What the exercise asks: In the entries below, find the line with "- You can download" and the line with "LICENSE file for details.". Reproduce those two lines and every line between them exactly, and nothing more.

Records for this task:
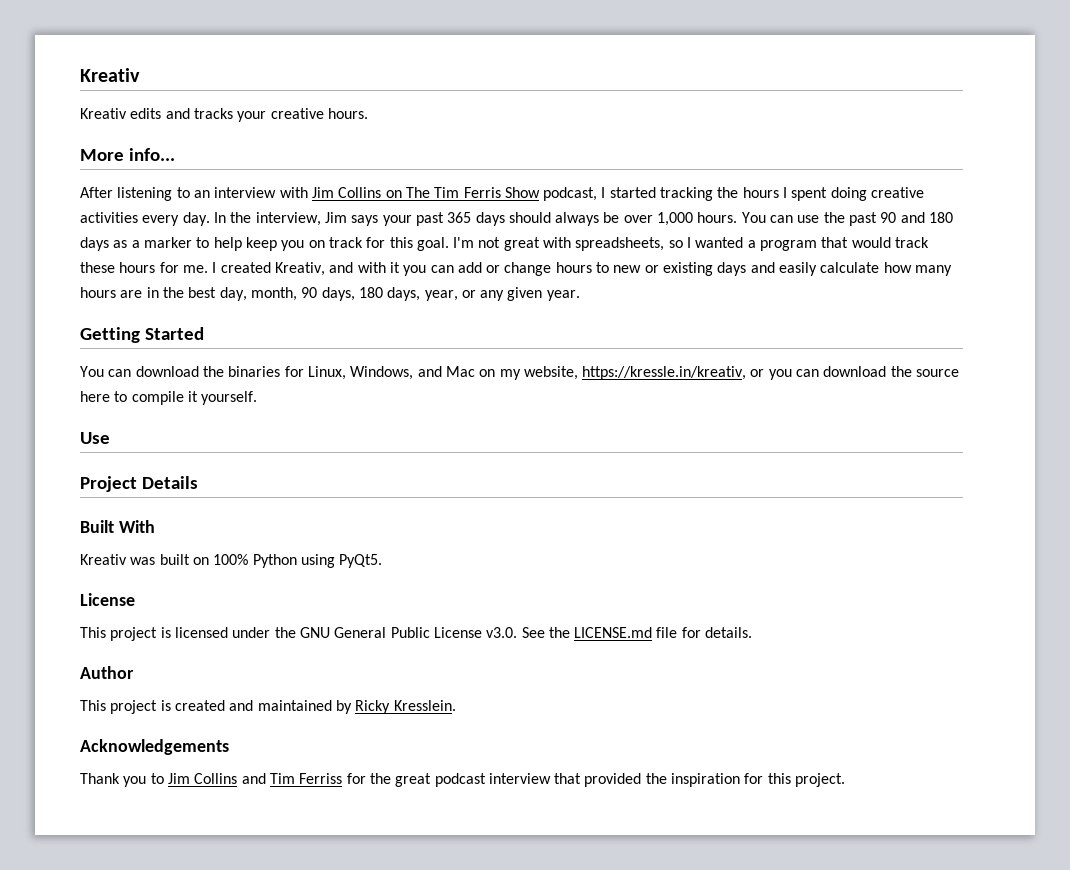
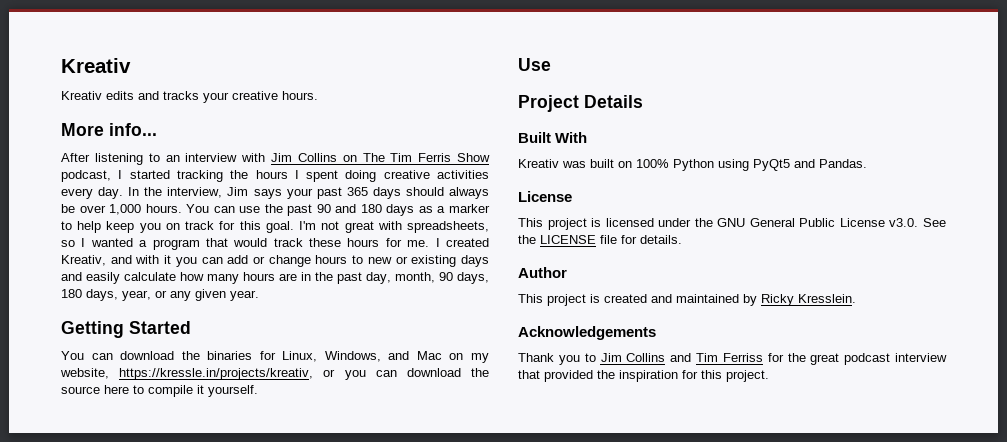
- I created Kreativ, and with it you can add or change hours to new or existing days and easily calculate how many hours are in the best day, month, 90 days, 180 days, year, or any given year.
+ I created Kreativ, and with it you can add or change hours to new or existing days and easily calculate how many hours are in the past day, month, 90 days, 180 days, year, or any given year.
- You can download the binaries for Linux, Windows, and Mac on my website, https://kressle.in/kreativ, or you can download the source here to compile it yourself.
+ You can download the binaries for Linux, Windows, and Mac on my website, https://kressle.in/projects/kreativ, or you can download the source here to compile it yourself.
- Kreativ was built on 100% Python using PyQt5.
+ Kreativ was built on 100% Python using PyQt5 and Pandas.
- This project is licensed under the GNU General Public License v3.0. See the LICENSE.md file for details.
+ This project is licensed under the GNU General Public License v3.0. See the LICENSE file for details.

--

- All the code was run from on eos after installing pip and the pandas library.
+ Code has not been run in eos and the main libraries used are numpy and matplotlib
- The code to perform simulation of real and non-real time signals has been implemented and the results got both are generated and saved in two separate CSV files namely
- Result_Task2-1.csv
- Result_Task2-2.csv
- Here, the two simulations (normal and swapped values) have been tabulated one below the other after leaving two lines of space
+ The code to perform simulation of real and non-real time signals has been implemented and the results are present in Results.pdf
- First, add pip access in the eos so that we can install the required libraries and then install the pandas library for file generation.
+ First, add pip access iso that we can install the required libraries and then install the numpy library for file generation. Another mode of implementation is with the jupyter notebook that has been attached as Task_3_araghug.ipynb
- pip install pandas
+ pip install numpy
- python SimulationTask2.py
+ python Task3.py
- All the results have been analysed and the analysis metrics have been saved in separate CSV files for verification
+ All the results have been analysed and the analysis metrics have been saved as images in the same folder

Exercise response:
- You can download the binaries for Linux, Windows, and Mac on my website, https://kressle.in/kreativ, or you can download the source here to compile it yourself.
+ You can download the binaries for Linux, Windows, and Mac on my website, https://kressle.in/projects/kreativ, or you can download the source here to compile it yourself.
- Kreativ was built on 100% Python using PyQt5.
+ Kreativ was built on 100% Python using PyQt5 and Pandas.
- This project is licensed under the GNU General Public License v3.0. See the LICENSE.md file for details.
+ This project is licensed under the GNU General Public License v3.0. See the LICENSE file for details.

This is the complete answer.